The number of FOIA requests backlogs has been rising for years. Now, federal agencies that deal with FOIA request processing are starting to realize they need to improve their processes. One of these improvements should be for agencies to start using FOIA software that integrates with e-discovery functionalities.
This way, FOIA agency employees can get more done, in less time, with less hands-on work. A modern FOIA system that has e-discovery functionality can make this happen. Why? Because e-discovery-powered FOIA handling will get all the needed information, making Document Search more reliable.
Document Discovery: The Hidden Enemy Of FOIA Effectiveness
According to an analysis from Associated Press, in the past fiscal year, the federal government withheld, censored or couldn’t find records for more cases than in any other year in the last decade.
It gets worse:
- People who filed for FOIA request got nothing in response or received censored files in 78% of the total number of received FOIA requests (823,222 requests). That’s 642,113 requesters that didn’t get the information they hoped for.
- The government could not find the requested information in a bit over 50% of the cases. That’s about 411,000 cases where FOIA agents could not track down the right document.
- The government had no response to 180,924 requests which is an increase of 18% compared to the previous year.
Some say that the Government officials withheld this information about their activities on purpose. But, from almost two decades of working with government agencies, I know that the reasons for the incomplete responses or no responses at all, are not intentional. Agencies struggle to find the right documents on time.
The bad news is that FOIA staff cannot know where and how to search for all the documents that could be related to any FOIA request. But the good news is that they don’t have to. E-discovery as a technology has been in use for years now, in legal departments.
These platforms enable legal workers to find all of the related document using in-document search, metadata search, use filters to add or remove semantically related but topically unrelated documents and bring back a clean list of documents that employees can manually review.
But before we jump right into why and how e-discovery can help FOIA agencies, let’s first explain what e-discovery and FOIA stand for and how they work.
What Is E-Discovery?
Discovery is the primary phase of litigation where the parties in a dispute are required, along with all other evidence, to provide records of relevant information related to the case.
‘E-Discovery’, ‘e-discovery’ or ‘e discovery’ is short for electronic discovery.
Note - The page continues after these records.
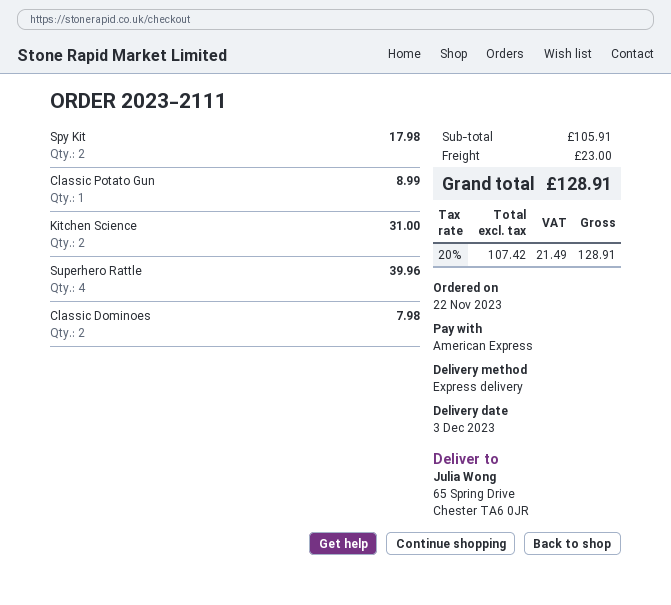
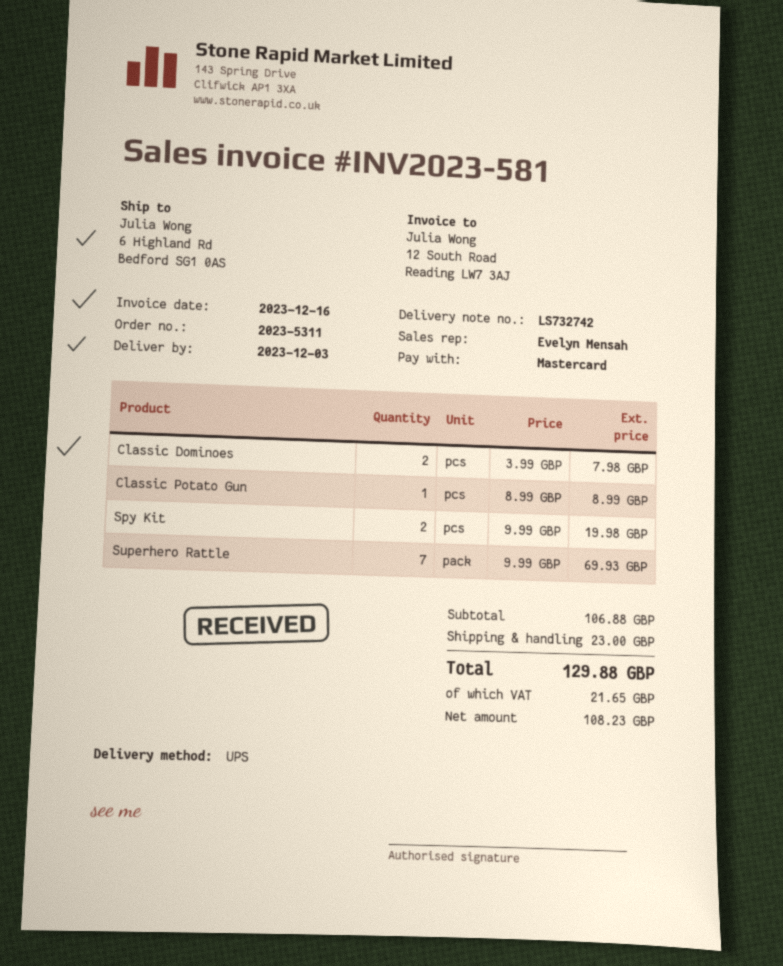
order number: 2023-2111 -> 2023-5311
payment method: American Express -> Mastercard
shipping method: express -> UPS
ship to: 65 Spring Drive, Chester TA6 0JR -> 6 Highland Rd, Bedford SG1 0AS
Spy Kit: 2 for 17.98 -> 2 for 19.98
Kitchen Science: 2 for 31.00 -> none
Superhero Rattle: 4 for 39.96 -> 7 for 69.93
subtotal: 105.91 -> 106.88
net: 107.42 -> 108.23
tax: 21.49 -> 21.65
total: 128.91 -> 129.88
All of these terms are used to define the process of discovery that is contained in electronic formats.
It encompasses Electronically Stored Information (ESI) which covers:
- Instant messaging chats,
- Accounting databases,
- CAD/CAM files,
- Emails etc.
ESI and e-discovery carry significant meaning for the process of litigation in a legal dispute. And not only because of their intangible form, volume, transience, and persistence.
Unlike physical records, ESI is usually accompanied by metadata that usually contains information like the date and time a document was written on, the person who created it, the computer used to create the file etc. This information can be a turning point evidence in a legal dispute.
But, don’t mistake e-discovery for a single action process. E-discovery involves many linked actions that run from the time a lawsuit is foreseeable to the time the digital evidence is presented in court.
The attorneys from both sides determine the scope of e-discovery. They identify and preserve the relevant ESI and make e-discovery requests. Once parameters are set, ESI is collected, analyzed, and formatted for use in court.
And although this brief description may sound simple, e-discovery is a dynamic and complex process that poses challenges to legal and IT teams alike.
With e-discovery having such a role in the entire legal justice system, its function has become more formalized over the last decade. As e-discovery technology has matured, now it’s possible to manage e-discovery from preservation to document production in a single technology platform.
Now let see how e-discovery works.
How E-Discovery Works?
The best way to describe how e-discovery really works is by looking at the E-Discovery Reference Model (EDRM). EDRM is a framework that describes a process that most organizations go through around e-discovery.
This framework was developed in 2005 by e-discovery experts and consultants, George Socha and Torn Gelbmann. Their goal when creating this framework was to address the lack of standards in the e-discovery world. And they did that successfully.
EDRM explains the steps that typical organizations go through to perform the process of e-discovery. The framework is all about how to manage the process, provide data for a particular case, and how to manage it when you are done.
The EDRM features 9 distinct e-discovery stages that are sequential and iterative by nature.
Take a look.
- Information Governance (IG). IG refers to the set of procedures, processes, and controls implemented in managing an organization’s information. They function as a foundation for the e-discovery process. Only good IG strategies lead to successful e-discovery process throughout the EDRM.
That is why, although in a way IG cannot be considered a ‘stage’, it is a very important step of e-discovery and EDRM.
- Identification. Identification is the official first stage of the EDRM at which attorneys identify what data is relevant to the case and put the data identified as such on legal hold.
At this stage, attorneys identify relevant data, but also custodians who are in possession of the potentially relevant data. To do this, attorneys usually use data mapping techniques.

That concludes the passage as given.